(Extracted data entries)
_ _ _
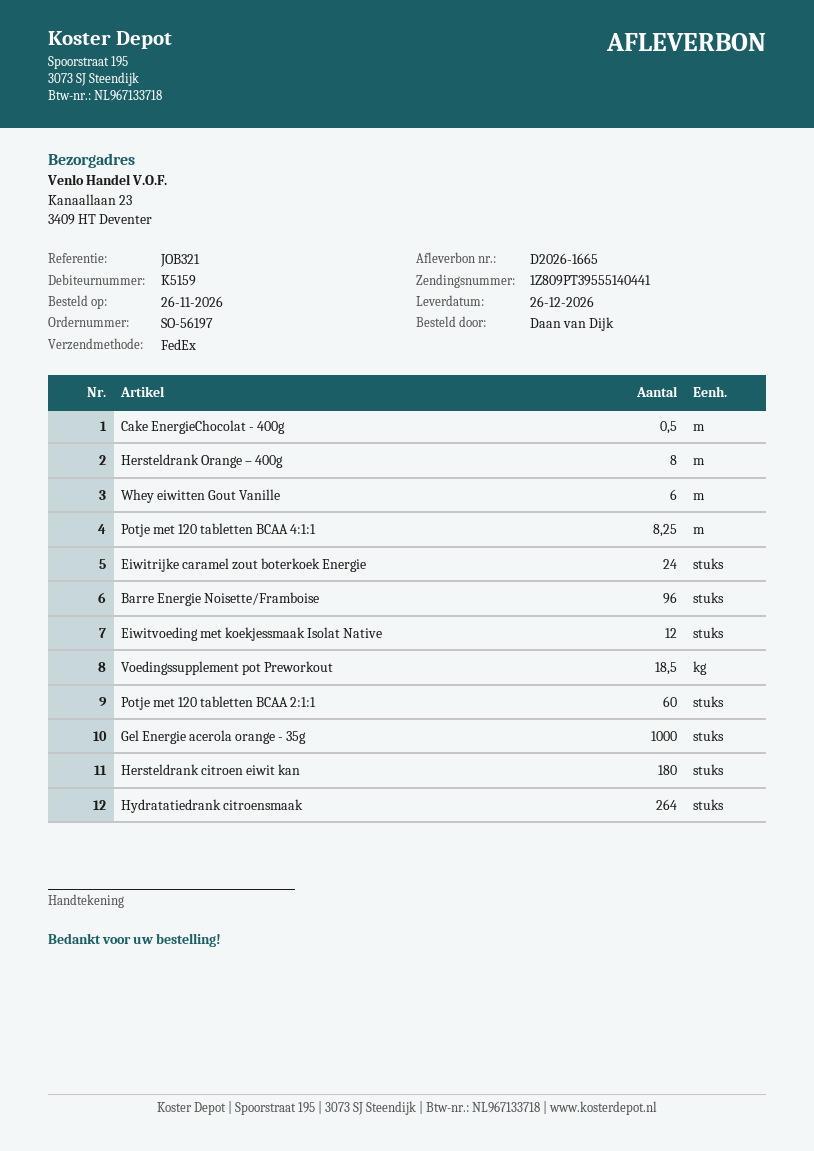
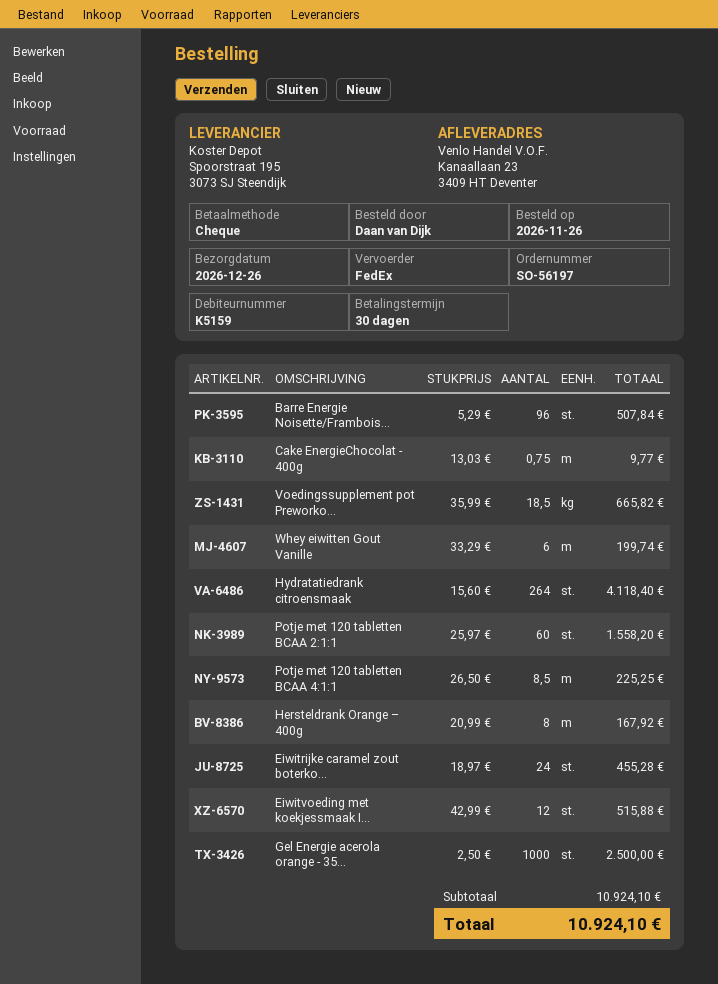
Cake EnergieChocolat - 400g: 0.5 -> 0.75
Potje met 120 tabletten BCAA 4:1:1: 8.25 -> 8.5
Hersteldrank citroen eiwit kan: 180 -> none

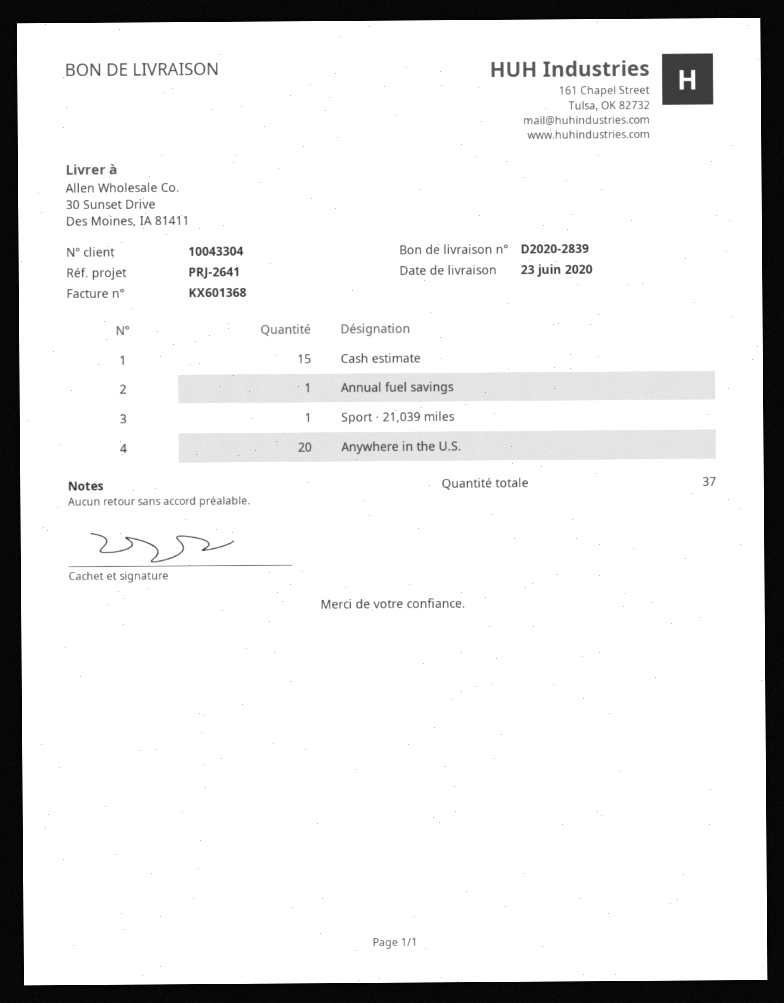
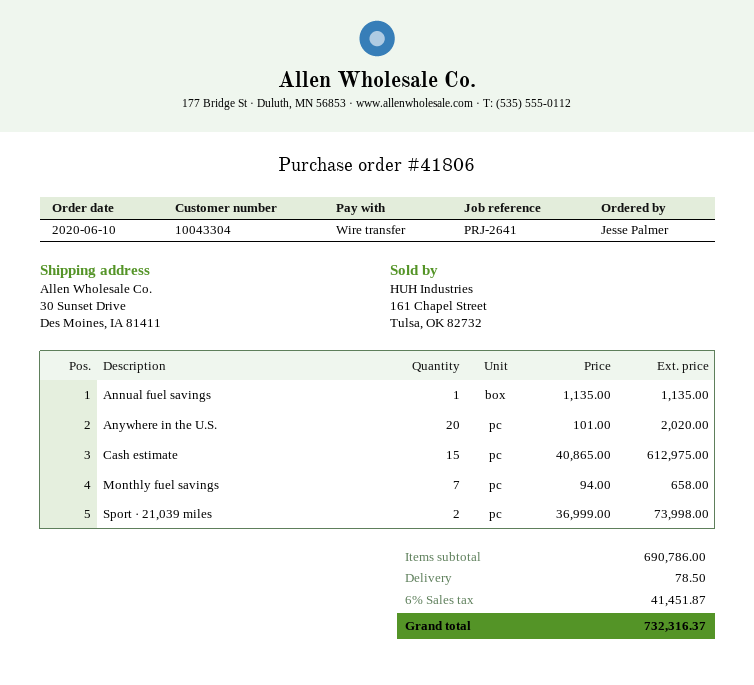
Sport · 21,039 miles: 1 -> 2
Monthly fuel savings: none -> 7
_ _ _
Goal of the exercise: Nothing but the lines from the one with "Hersteldrank citroen eiwit kan: 180 -> none" through the end of the entries above, both included, should be set down, exactly and without pictures.

Output of the task:
Hersteldrank citroen eiwit kan: 180 -> none

Sport · 21,039 miles: 1 -> 2
Monthly fuel savings: none -> 7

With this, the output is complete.